- Work to be completed
Every record must be given again word for word; no picture belongs in the copy.
▼
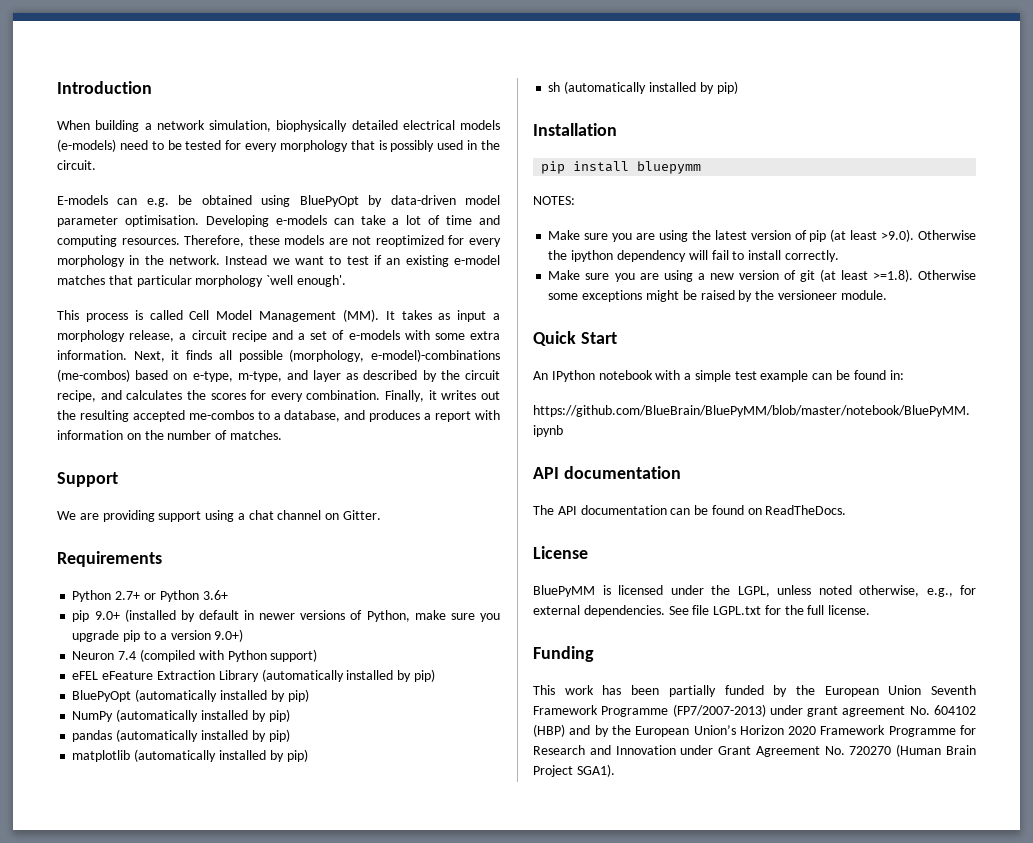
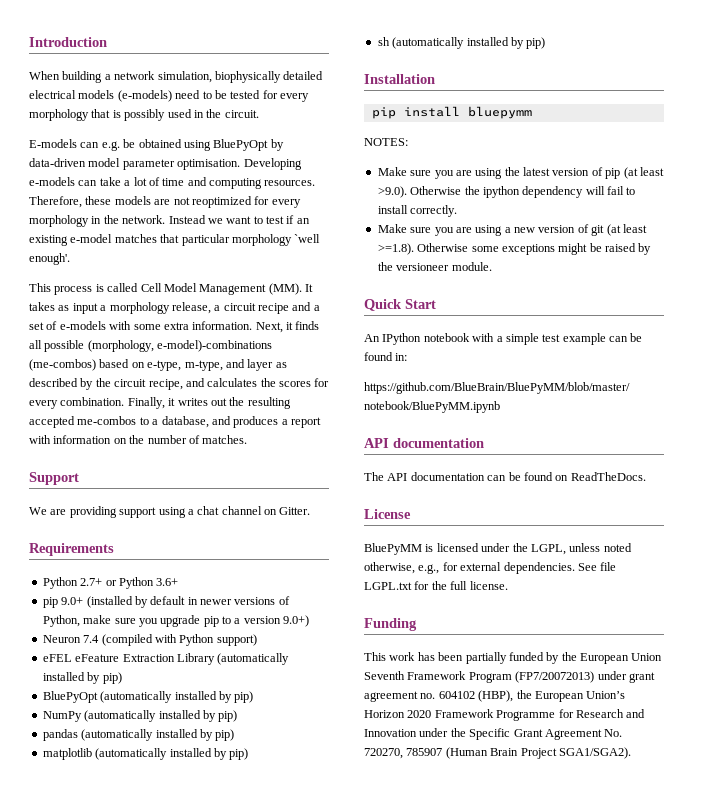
[601,704,766,717] Programme (FP7/2007-2013) -> [468,671,595,683] Program (FP7/20072013)
[909,705,976,715] [533,724,609,737] No. 604102 (HBP) and by -> [420,690,514,702] no. 604102 (HBP),
(714, 750) none -> [450,728,511,740] the Specific
[849,746,892,755] 720270 -> [364,748,443,759] 720270, 785907
[576,764,615,777] SGA1). -> [558,747,631,759] SGA1/SGA2).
▲
- Expected output
[601,704,766,717] Programme (FP7/2007-2013) -> [468,671,595,683] Program (FP7/20072013)
[909,705,976,715] [533,724,609,737] No. 604102 (HBP) and by -> [420,690,514,702] no. 604102 (HBP),
(714, 750) none -> [450,728,511,740] the Specific
[849,746,892,755] 720270 -> [364,748,443,759] 720270, 785907
[576,764,615,777] SGA1). -> [558,747,631,759] SGA1/SGA2).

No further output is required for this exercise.